[Work instruction]:
Keep images out and repeat all data exactly.

(Collection entries)
--- --- ---
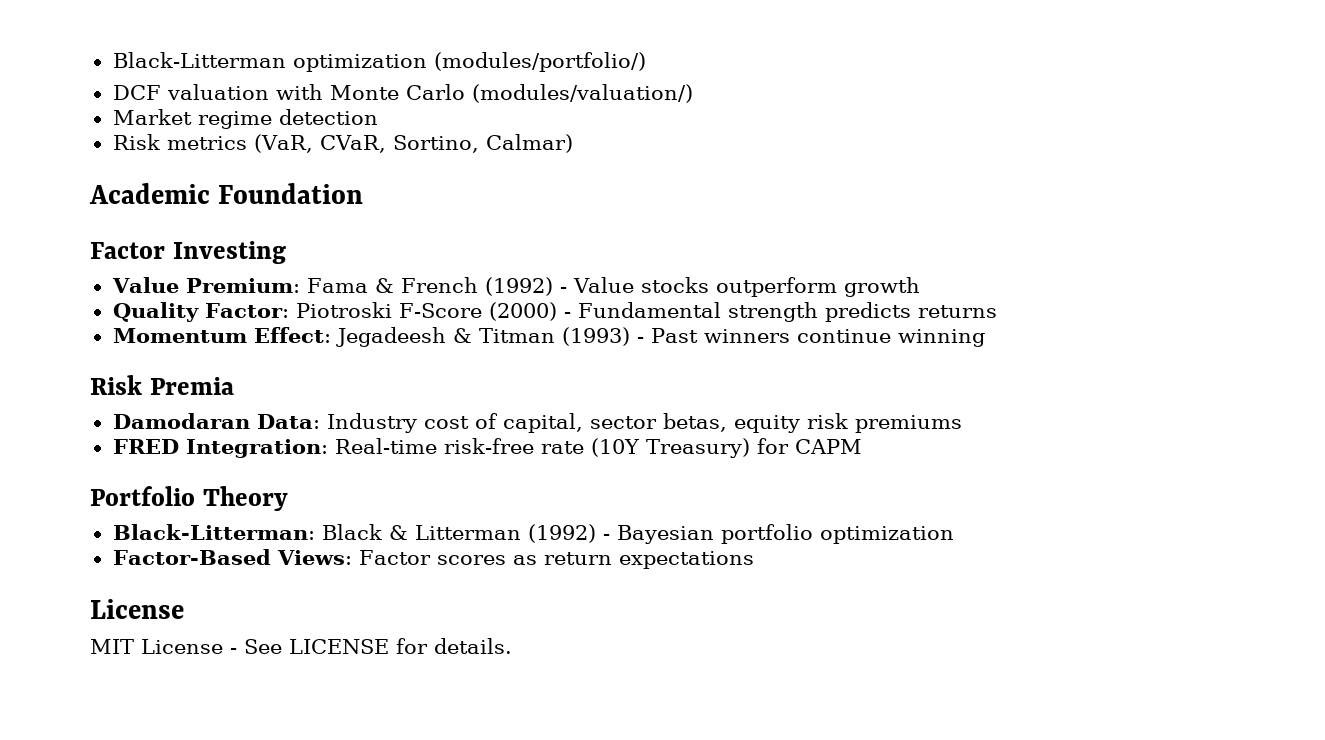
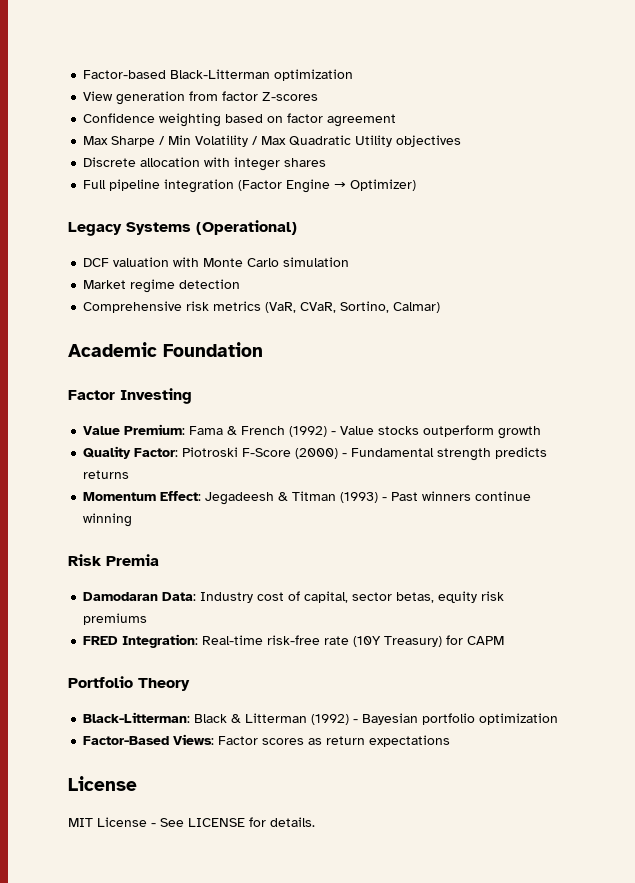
- Black-Litterman optimization (modules/portfolio/)
+ Factor-based Black-Litterman optimization
+ View generation from factor Z-scores
+ Confidence weighting based on factor agreement
+ Max Sharpe / Min Volatility / Max Quadratic Utility objectives
+ Discrete allocation with integer shares
+ Full pipeline integration (Factor Engine → Optimizer)
+ Legacy Systems (Operational)
- DCF valuation with Monte Carlo (modules/valuation/)
+ DCF valuation with Monte Carlo simulation
- Risk metrics (VaR, CVaR, Sortino, Calmar)
+ Comprehensive risk metrics (VaR, CVaR, Sortino, Calmar)

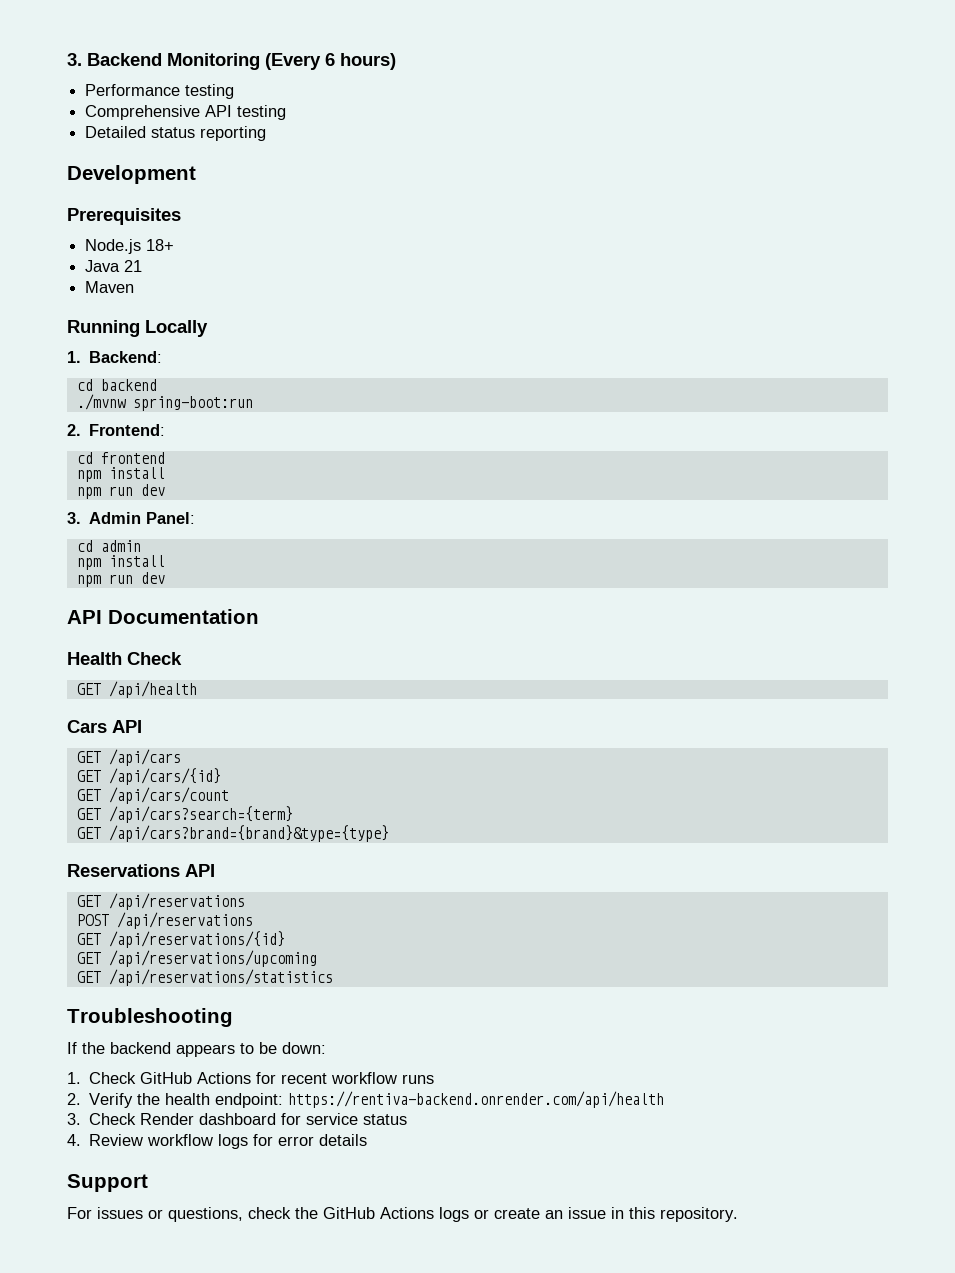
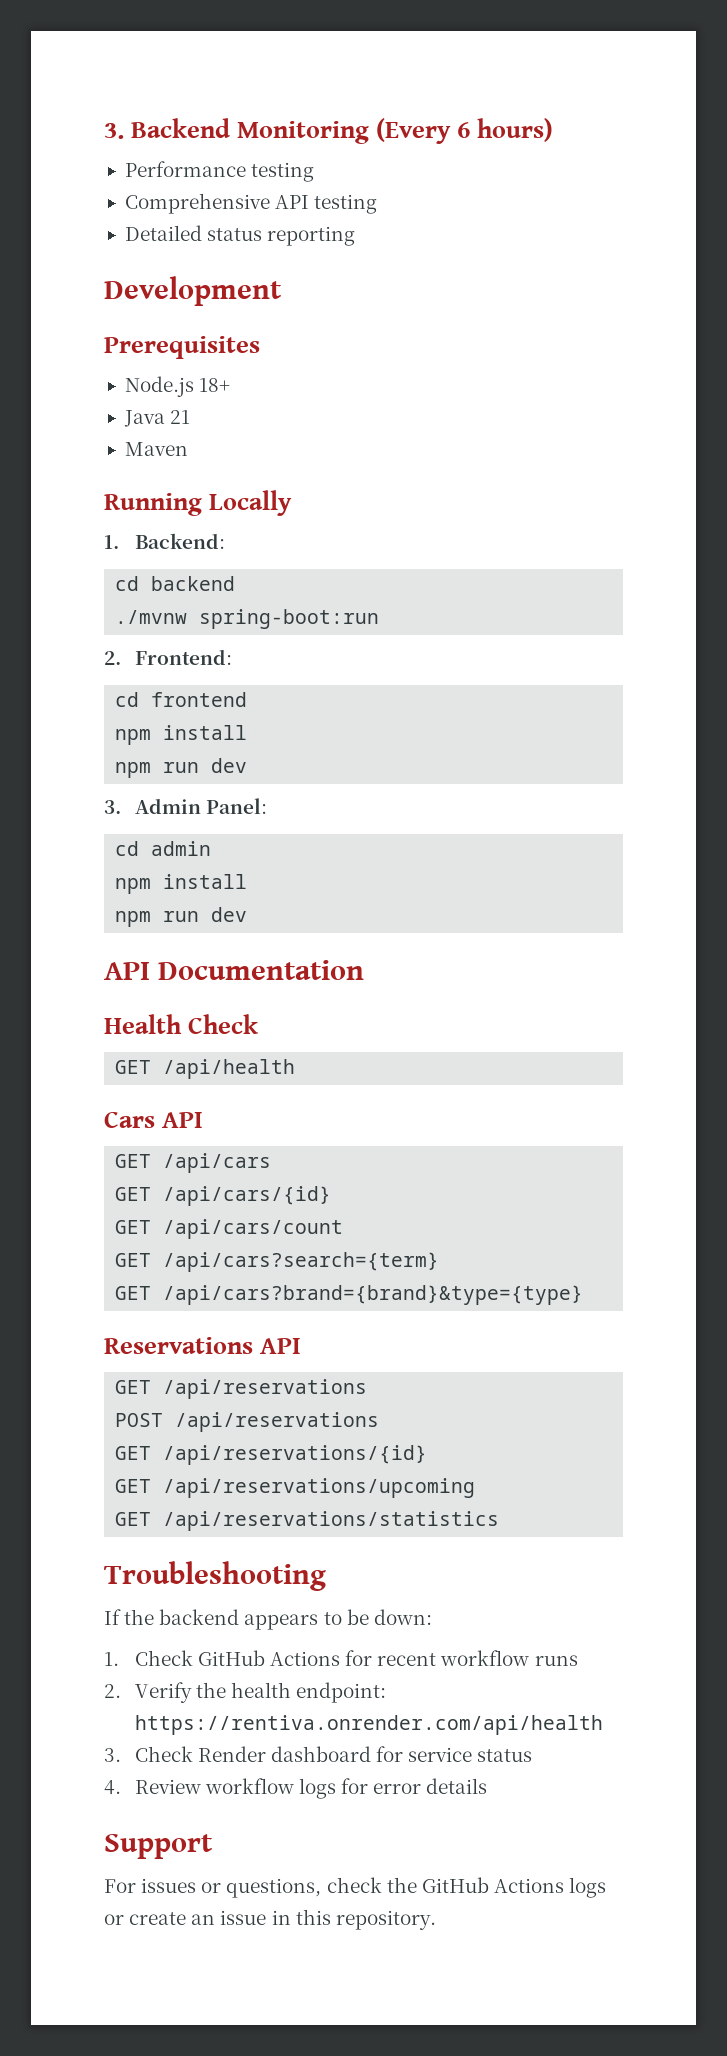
- 2. Verify the health endpoint: https://rentiva-backend.onrender.com/api/health
+ 2. Verify the health endpoint: https://rentiva.onrender.com/api/health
--- --- ---
[Result]:
- Black-Litterman optimization (modules/portfolio/)
+ Factor-based Black-Litterman optimization
+ View generation from factor Z-scores
+ Confidence weighting based on factor agreement
+ Max Sharpe / Min Volatility / Max Quadratic Utility objectives
+ Discrete allocation with integer shares
+ Full pipeline integration (Factor Engine → Optimizer)
+ Legacy Systems (Operational)
- DCF valuation with Monte Carlo (modules/valuation/)
+ DCF valuation with Monte Carlo simulation
- Risk metrics (VaR, CVaR, Sortino, Calmar)
+ Comprehensive risk metrics (VaR, CVaR, Sortino, Calmar)

- 2. Verify the health endpoint: https://rentiva-backend.onrender.com/api/health
+ 2. Verify the health endpoint: https://rentiva.onrender.com/api/health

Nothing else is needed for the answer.